When in Edinburgh, amid all his duties there, he did not forget the girl at the Highland inn. He purchased the small present for her, and, I doubt not, besought God in his own prayers on her behalf.

The meetings over, he turned his face towards the north again. Again he stops to lodge for the night at the small inn. As before, he calls for the presence of the household to worship. He misses the little maid. Why has she not come in? Ah! there is a different reason now from the former time.

‘Indeed, sir,’ said the landlady, ‘she has been of little use since you were here. She has done nothing but sit and cry night and day, and now she is so weak and exhausted, that she cannot rise from her bed.’

The minister knowing well what would be the reason, begged to be taken to the poor girl at once. He was led to a miserable hole beneath the stairs, where the girl lay upon her straw-bed, full of agony of soul.

‘Well, my child,’ said Mr. McPhail, ‘here is the neckerchief I have brought you from Edinburgh. I hope you have done what you promised, and said the prayer.’

‘O no, sir, no,’ she cried out, ‘I can never take your present. A dear gift it has been to me. You taught me a prayer that God has answered in an awful way. He has shown me myself, and oh what a sight it is! Minister, minister, what shall I do?’

Yes, the Lord had heard the girl’s prayer, and had made her see what she really was in his sight, who is the just and holy One, and the sight appalled her. She saw only sin, sin, and her conscience aroused and enlightened cried out. Hence her grievous distress, issuing even in bodily exhaustion. The sight of herself was too sad – the burden of her sins too heavy for her to bear.

This good minister knew well what the girl’s feelings were, and while he felt deeply for her distress, he must have blessed God that He had wrought so powerfully in her heart. He knew well that wounding must go before a cure – casting down before any one can truly be raised up. And he was greatly encouraged to direct her again to that God who had opened her eyes to see herself. He knew that what she wanted to give rest to her troubled heart was a discovery of God himself in the fulness of his love and grace in Jesus. Speaking to her much, therefore, of God, he taught her another prayer, which he begged her not to fail now to use: ‘Lord, show me thyself.’ He left in the morning, commending the little troubled maid unto the God of all grace. How hopefully he must have turned away from that inn, believing that grace was working powerfully there, and that light and joy would assuredly arise upon that troubled heart!

Many years passed over this minister of Christ. Removed far from the inn in Inverness-shire, he neither had seen nor heard of the maid since. He had become old in his Master’s service. One day his servant came in to tell him that a woman wished to see him. She was ushered in, bringing a large parcel with her.

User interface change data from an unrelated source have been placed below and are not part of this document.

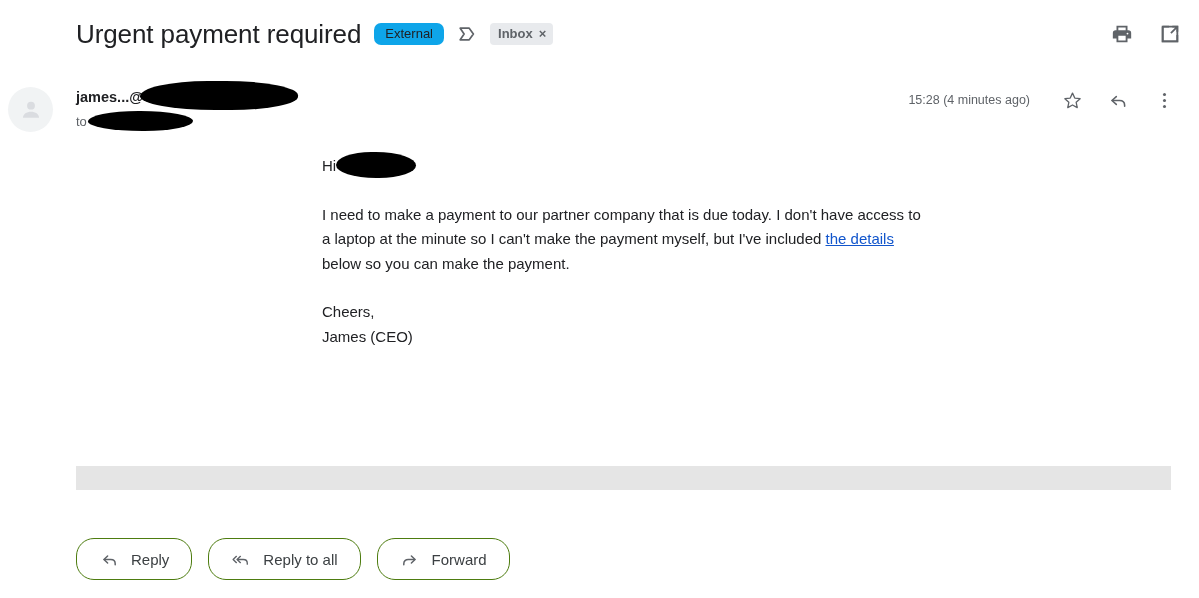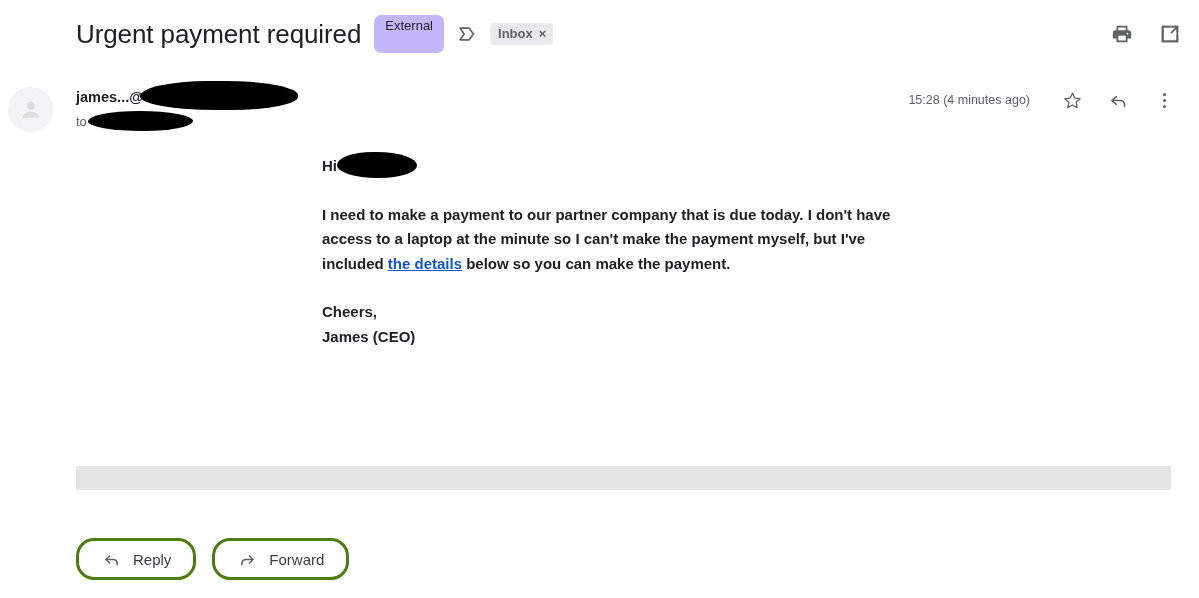--- a/index.html
+++ b/index.html
@@ -32,26 +32,26 @@
     gap: 13px;
   }
   .subject-title {
     font-size: 26px;
     font-weight: 400;
     color: #202124;
     letter-spacing: -0.1px;
     white-space: nowrap;
   }
   .chip-external {
-    background: #c4b5fd;
+    background: #0ea5e9;
     color: #202124;
     font-size: 13px;
     font-weight: 500;
     border-radius: 7px;
-    padding: 3px 11px 20px 11px;
+    padding: 3px 11px 4px 11px;
     line-height: 15px;
     white-space: nowrap;
   }
   .important-marker {
     display: inline-flex;
     align-items: center;
     justify-content: center;
     width: 20px;
     height: 20px;
   }
@@ -189,21 +189,20 @@
     justify-content: center;
     cursor: pointer;
   }
 
   
   .body-wrap {
     position: absolute;
     left: 322px;
     top: 152px;
     width: 600px;
-    font-weight: bold;
   }
   .body-p {
     font-size: 15px;
     line-height: 24.5px;
     color: #202124;
     margin: 0 0 24px 0;
   }
   .body-p.tight {
     margin-bottom: 0;
   }
@@ -226,21 +225,21 @@
   
   .actions {
     position: absolute;
     left: 76px;
     top: 538px;
     display: flex;
     gap: 16px;
   }
   .action-btn {
     height: 42px;
-    border: 3px solid #4d7c0f;
+    border: 1px solid #4d7c0f;
     border-radius: 18px;
     background: #ffffff;
     display: inline-flex;
     align-items: center;
     gap: 12px;
     padding: 0 22px;
     font-size: 15px;
     color: #3c4043;
     cursor: pointer;
     font-family: "Liberation Sans", sans-serif;
@@ -359,20 +358,30 @@
   <button class="action-btn">
     <span class="btn-icon">
       <svg width="19" height="19" viewBox="0 0 24 24" aria-hidden="true">
         <path d="M9.6 7.6L5 12l4.6 4.4" fill="none" stroke="#5f6368" stroke-width="1.9" stroke-linecap="round" stroke-linejoin="round"></path>
         <path d="M5.3 12h8.3c3.3 0 5.6 2 5.6 5.3v1.2" fill="none" stroke="#5f6368" stroke-width="1.9" stroke-linecap="round"></path>
       </svg>
     </span>
     <span>Reply</span>
   </button>
 
+  <button class="action-btn">
+    <span class="btn-icon">
+      <svg width="22" height="19" viewBox="0 0 28 24" aria-hidden="true">
+        <path d="M7.6 7.6L3 12l4.6 4.4" fill="none" stroke="#5f6368" stroke-width="1.9" stroke-linecap="round" stroke-linejoin="round"></path>
+        <path d="M13.2 7.6L8.6 12l4.6 4.4" fill="none" stroke="#5f6368" stroke-width="1.9" stroke-linecap="round" stroke-linejoin="round"></path>
+        <path d="M8.9 12h8.3c3.3 0 5.6 2 5.6 5.3v1.2" fill="none" stroke="#5f6368" stroke-width="1.9" stroke-linecap="round"></path>
+      </svg>
+    </span>
+    <span>Reply to all</span>
+  </button>
 
   <button class="action-btn">
     <span class="btn-icon">
       <svg width="19" height="19" viewBox="0 0 24 24" aria-hidden="true">
         <path d="M14.4 7.6L19 12l-4.6 4.4" fill="none" stroke="#5f6368" stroke-width="1.9" stroke-linecap="round" stroke-linejoin="round"></path>
         <path d="M18.7 12h-8.3c-3.3 0-5.6 2-5.6 5.3v1.2" fill="none" stroke="#5f6368" stroke-width="1.9" stroke-linecap="round"></path>
       </svg>
     </span>
     <span>Forward</span>
   </button>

‘You will scarcely know me, Mr. McPhail,’ said she. He did not. ‘Do you remember a little scullery-maid, some years ago, at an inn, in whose soul you took a deep interest upon your journey to Edinburgh?’’ He perfectly recollected the incident. ‘I was that girl,’ said she; ‘you taught me two short but expressive prayers. By the first, I was brought to feel my need of a Saviour; by the second, I was led to behold that Saviour himself, and to view Jehovah in the character of a reconciled God and Father in Christ. I am now respectably married and comfortably settled in life; and although the mother of a numerous family, have travelled far to see your face and to cheer you, by telling with my own lips the glorious things which, by your means, the Lord has been pleased to do for my soul.’ She begged him to accept the parcel which she carried, which contained a large web of linen, which she had made for the man who, under God, had done her soul so much good.

We may well imagine how the old minister rejoiced, and gave God thanks for that striking display of his grace. The woman lived to an old age, still holding fast and greatly adorning her profession by a holy life.

How striking a story is this! How it comes home to every heart, powerful in its very simplicity, impressing us deeply with the importance of both these prayers! Lord, show me myself. Lord, show me thyself.